Action item: Transcribe the listing below only from the line with "- # Templates/prompting in project (shared)" up to and including the line with "location tracking module.".

Record set:
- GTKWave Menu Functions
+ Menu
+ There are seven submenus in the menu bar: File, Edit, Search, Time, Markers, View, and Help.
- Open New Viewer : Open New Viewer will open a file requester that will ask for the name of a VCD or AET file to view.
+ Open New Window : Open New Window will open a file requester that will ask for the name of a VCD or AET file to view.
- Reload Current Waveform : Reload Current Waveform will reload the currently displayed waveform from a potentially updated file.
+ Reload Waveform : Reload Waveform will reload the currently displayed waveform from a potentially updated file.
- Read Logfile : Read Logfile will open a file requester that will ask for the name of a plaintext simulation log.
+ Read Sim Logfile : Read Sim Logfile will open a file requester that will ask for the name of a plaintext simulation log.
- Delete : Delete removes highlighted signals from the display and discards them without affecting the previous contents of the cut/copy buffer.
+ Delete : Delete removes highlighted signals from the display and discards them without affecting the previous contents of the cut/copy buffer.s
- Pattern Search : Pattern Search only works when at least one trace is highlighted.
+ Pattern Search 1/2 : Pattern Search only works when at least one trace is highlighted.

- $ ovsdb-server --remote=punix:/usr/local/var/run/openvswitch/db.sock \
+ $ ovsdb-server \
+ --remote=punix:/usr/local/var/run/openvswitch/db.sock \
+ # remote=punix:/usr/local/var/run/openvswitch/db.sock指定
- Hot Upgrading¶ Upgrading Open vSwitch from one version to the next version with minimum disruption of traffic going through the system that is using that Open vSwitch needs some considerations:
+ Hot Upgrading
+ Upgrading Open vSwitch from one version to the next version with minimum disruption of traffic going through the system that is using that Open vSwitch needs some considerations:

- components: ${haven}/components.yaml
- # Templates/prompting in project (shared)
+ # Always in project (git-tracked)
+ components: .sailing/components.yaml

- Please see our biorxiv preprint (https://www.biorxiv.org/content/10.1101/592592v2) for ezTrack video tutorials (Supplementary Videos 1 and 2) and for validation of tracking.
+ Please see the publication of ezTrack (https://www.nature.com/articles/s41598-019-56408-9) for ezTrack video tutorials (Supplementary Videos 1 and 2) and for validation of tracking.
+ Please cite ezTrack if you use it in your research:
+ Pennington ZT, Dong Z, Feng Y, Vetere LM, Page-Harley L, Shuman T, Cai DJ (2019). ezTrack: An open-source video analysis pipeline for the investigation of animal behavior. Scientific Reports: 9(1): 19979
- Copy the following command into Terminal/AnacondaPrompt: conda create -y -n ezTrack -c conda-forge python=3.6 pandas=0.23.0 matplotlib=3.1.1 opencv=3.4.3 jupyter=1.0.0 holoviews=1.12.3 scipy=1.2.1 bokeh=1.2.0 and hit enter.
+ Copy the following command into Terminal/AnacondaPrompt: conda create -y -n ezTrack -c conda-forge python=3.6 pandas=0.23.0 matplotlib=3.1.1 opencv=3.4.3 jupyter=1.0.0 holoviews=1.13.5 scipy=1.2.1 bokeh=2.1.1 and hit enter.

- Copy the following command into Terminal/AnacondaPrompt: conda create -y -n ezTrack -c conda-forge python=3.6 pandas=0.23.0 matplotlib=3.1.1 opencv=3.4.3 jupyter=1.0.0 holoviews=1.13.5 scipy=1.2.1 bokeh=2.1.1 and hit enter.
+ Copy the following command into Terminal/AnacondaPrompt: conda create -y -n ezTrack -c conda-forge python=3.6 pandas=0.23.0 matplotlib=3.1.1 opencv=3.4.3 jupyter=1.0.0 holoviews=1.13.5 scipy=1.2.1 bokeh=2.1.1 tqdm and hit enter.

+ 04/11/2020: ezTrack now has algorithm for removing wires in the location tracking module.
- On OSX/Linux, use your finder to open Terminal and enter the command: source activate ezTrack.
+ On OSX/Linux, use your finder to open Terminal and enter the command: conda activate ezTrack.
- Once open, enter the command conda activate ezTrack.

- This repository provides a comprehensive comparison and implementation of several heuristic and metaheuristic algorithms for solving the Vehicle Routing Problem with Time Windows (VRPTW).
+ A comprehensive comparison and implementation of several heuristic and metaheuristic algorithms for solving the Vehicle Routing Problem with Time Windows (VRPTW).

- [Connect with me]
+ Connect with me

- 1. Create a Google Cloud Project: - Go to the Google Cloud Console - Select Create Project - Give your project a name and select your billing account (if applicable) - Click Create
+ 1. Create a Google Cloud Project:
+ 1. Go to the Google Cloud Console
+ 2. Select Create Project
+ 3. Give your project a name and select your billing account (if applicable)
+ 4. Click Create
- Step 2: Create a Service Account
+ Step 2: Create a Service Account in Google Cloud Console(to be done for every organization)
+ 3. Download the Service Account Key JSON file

Exercise output:
- # Templates/prompting in project (shared)
+ # Always in project (git-tracked)
+ components: .sailing/components.yaml

- Please see our biorxiv preprint (https://www.biorxiv.org/content/10.1101/592592v2) for ezTrack video tutorials (Supplementary Videos 1 and 2) and for validation of tracking.
+ Please see the publication of ezTrack (https://www.nature.com/articles/s41598-019-56408-9) for ezTrack video tutorials (Supplementary Videos 1 and 2) and for validation of tracking.
+ Please cite ezTrack if you use it in your research:
+ Pennington ZT, Dong Z, Feng Y, Vetere LM, Page-Harley L, Shuman T, Cai DJ (2019). ezTrack: An open-source video analysis pipeline for the investigation of animal behavior. Scientific Reports: 9(1): 19979
- Copy the following command into Terminal/AnacondaPrompt: conda create -y -n ezTrack -c conda-forge python=3.6 pandas=0.23.0 matplotlib=3.1.1 opencv=3.4.3 jupyter=1.0.0 holoviews=1.12.3 scipy=1.2.1 bokeh=1.2.0 and hit enter.
+ Copy the following command into Terminal/AnacondaPrompt: conda create -y -n ezTrack -c conda-forge python=3.6 pandas=0.23.0 matplotlib=3.1.1 opencv=3.4.3 jupyter=1.0.0 holoviews=1.13.5 scipy=1.2.1 bokeh=2.1.1 and hit enter.

- Copy the following command into Terminal/AnacondaPrompt: conda create -y -n ezTrack -c conda-forge python=3.6 pandas=0.23.0 matplotlib=3.1.1 opencv=3.4.3 jupyter=1.0.0 holoviews=1.13.5 scipy=1.2.1 bokeh=2.1.1 and hit enter.
+ Copy the following command into Terminal/AnacondaPrompt: conda create -y -n ezTrack -c conda-forge python=3.6 pandas=0.23.0 matplotlib=3.1.1 opencv=3.4.3 jupyter=1.0.0 holoviews=1.13.5 scipy=1.2.1 bokeh=2.1.1 tqdm and hit enter.

+ 04/11/2020: ezTrack now has algorithm for removing wires in the location tracking module.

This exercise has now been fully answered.